El huevo cocido se consolidó como uno de los alimentos más recomendados dentro de una alimentación equilibrada gracias a su gran aporte nutricional, su precio accesible y la facilidad con la que puede incorporarse a distintas preparaciones. Instituciones como la Organización de las Naciones Unidas para la Agricultura y la Alimentación y la American Heart Association respaldan su consumo frecuente y destacan que, en personas sanas, no representa un riesgo cardiovascular cuando se integra dentro de una dieta balanceada.

Investigaciones y reportes elaborados por entidades como la U.S. Department of Agriculture señalan que este alimento contiene proteínas completas de alto valor biológico, además de vitaminas y minerales indispensables para múltiples funciones del organismo. También aporta nutrientes relacionados con la salud cerebral, ósea, visual e inmunológica, lo que lo convierte en una alternativa útil para personas de distintas edades y estilos de alimentación.
Entre sus principales ventajas destaca su elevado contenido proteico, necesario para el mantenimiento muscular, la reparación de tejidos y la producción hormonal. Asimismo, contiene vitaminas A, D, E y B12, además de hierro, calcio, fósforo y riboflavina, nutrientes vinculados con la energía, el metabolismo y el fortalecimiento del sistema inmune. La yema aporta vitamina D, fundamental para la absorción del calcio y la salud ósea, mientras que la colina favorece el desarrollo y funcionamiento del cerebro, especialmente durante etapas como el embarazo y la infancia.

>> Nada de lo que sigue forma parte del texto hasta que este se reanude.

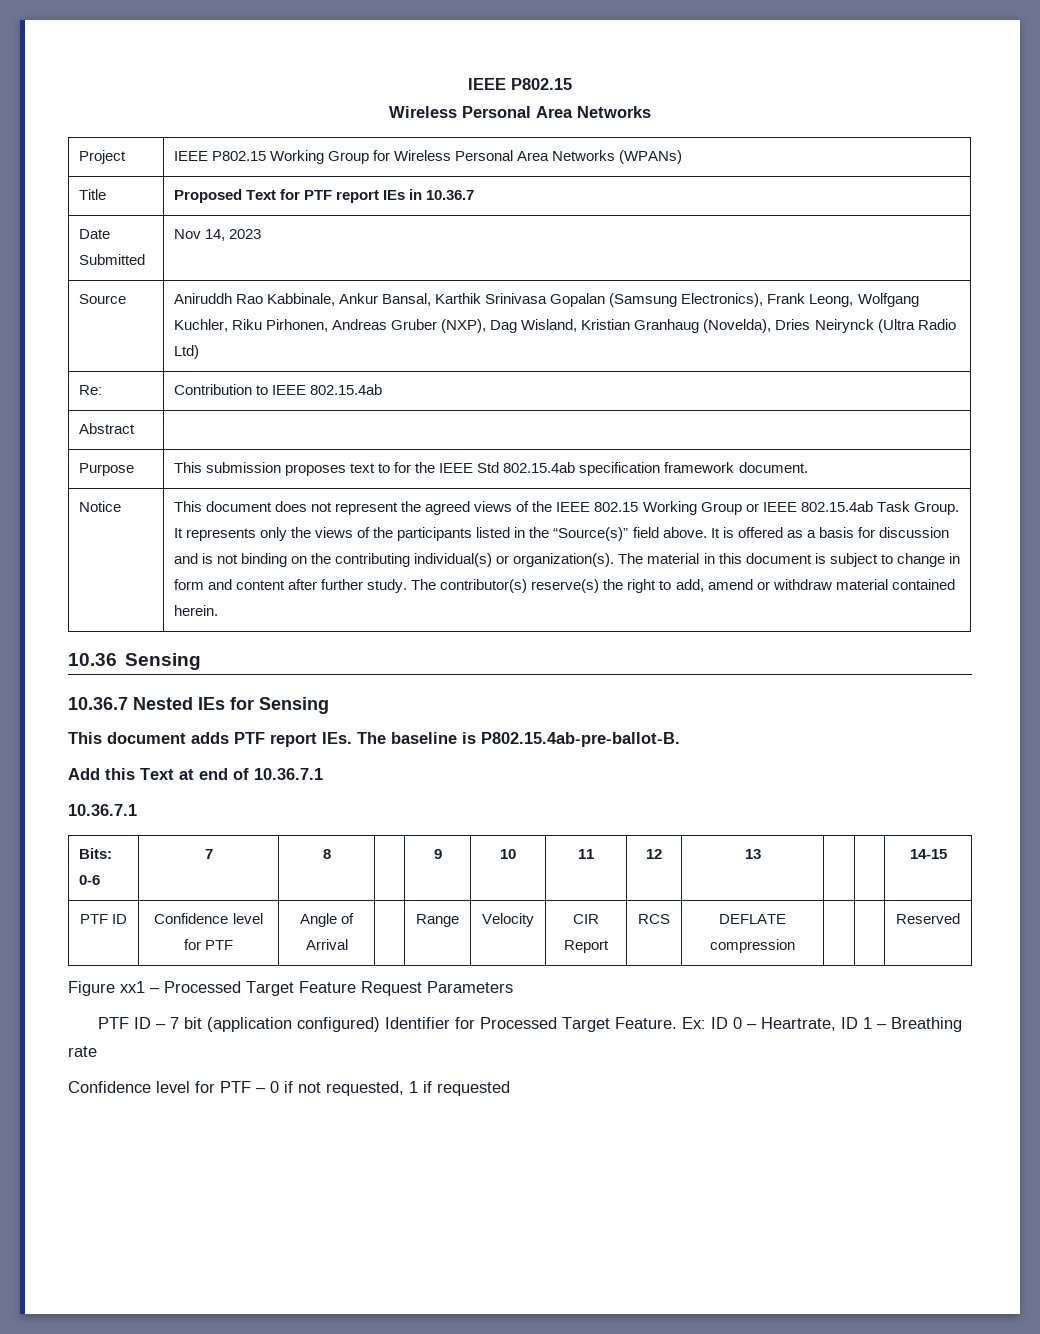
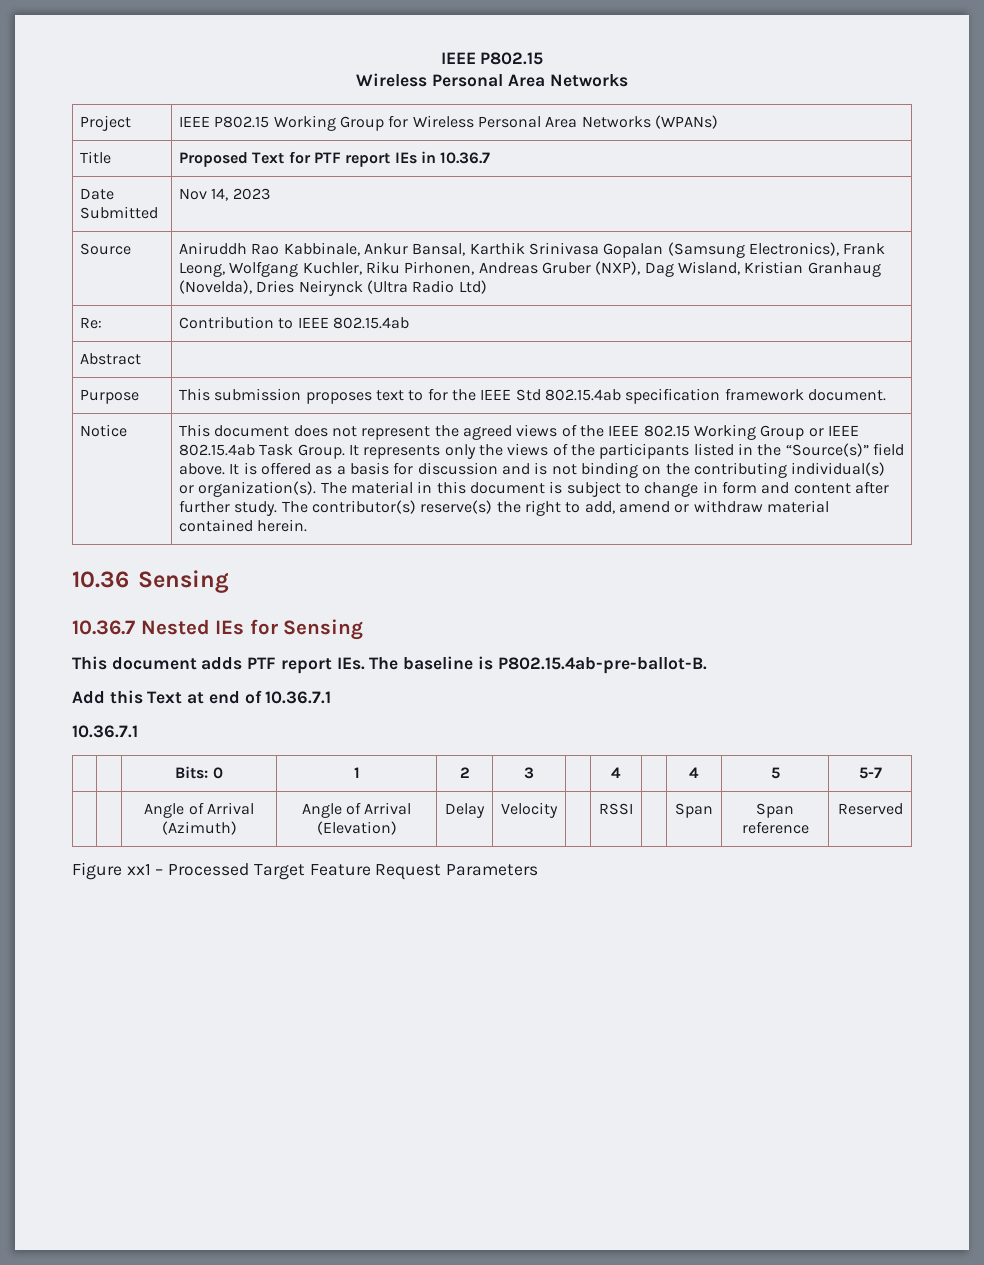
- Bits: 0-6 | 7 | 8 | | 9 | 10 | 11 | 12 | 13 | | | 14-15
- PTF ID | Confidence level for PTF | Angle of Arrival | | Range | Velocity | CIR Report | RCS | DEFLATE compression | | | Reserved
+ | | Bits: 0 | 1 | 2 | 3 | | 4 | | 4 | 5 | 5-7
+ | | Angle of Arrival (Azimuth) | Angle of Arrival (Elevation) | Delay | Velocity | | RSSI | | Span | Span reference | Reserved
- PTF ID – 7 bit (application configured) Identifier for Processed Target Feature. Ex: ID 0 – Heartrate, ID 1 – Breathing rate
- Confidence level for PTF – 0 if not requested, 1 if requested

Otro de sus aportes importantes es la presencia de luteína y zeaxantina, antioxidantes asociados con la protección de la visión y la prevención de enfermedades oculares relacionadas con la edad. Además, su combinación de proteínas y moderado contenido calórico favorece la sensación de saciedad, ayudando al control del apetito y al mantenimiento del peso corporal. También contiene grasas insaturadas, entre ellas ácido oleico, relacionadas con un mejor equilibrio del colesterol en personas sin enfermedades previas.
El consumo regular de este alimento también puede contribuir al fortalecimiento del sistema inmunológico gracias al selenio, zinc y vitaminas del complejo B que aporta. A nivel cognitivo, nutrientes como la colina y la luteína se asocian con beneficios para la memoria, el aprendizaje y otras funciones mentales tanto en jóvenes como en adultos mayores.
Las recomendaciones internacionales indican que un adulto sano puede consumir hasta una unidad diaria dentro de una alimentación equilibrada. Además, resulta adecuado para niños, adolescentes, adultos mayores, deportistas, embarazadas y personas con intolerancia a la lactosa o celiaquía. Sin embargo, quienes padecen diabetes o enfermedades cardiovasculares deben consultar con un profesional antes de incrementar su consumo habitual. La única contraindicación absoluta corresponde a personas con alergia al huevo.
Los especialistas también enfatizan la importancia de ingerirlo completamente cocido para reducir el riesgo de infecciones alimentarias, sobre todo en embarazadas, adultos mayores, niños pequeños y personas inmunosuprimidas.
Su practicidad permite incorporarlo fácilmente en ensaladas, desayunos, bowls, meriendas o como acompañamiento de distintos platos. Gracias a su fácil conservación y valor nutricional, sigue siendo una alternativa funcional para mantener una alimentación variada y equilibrada.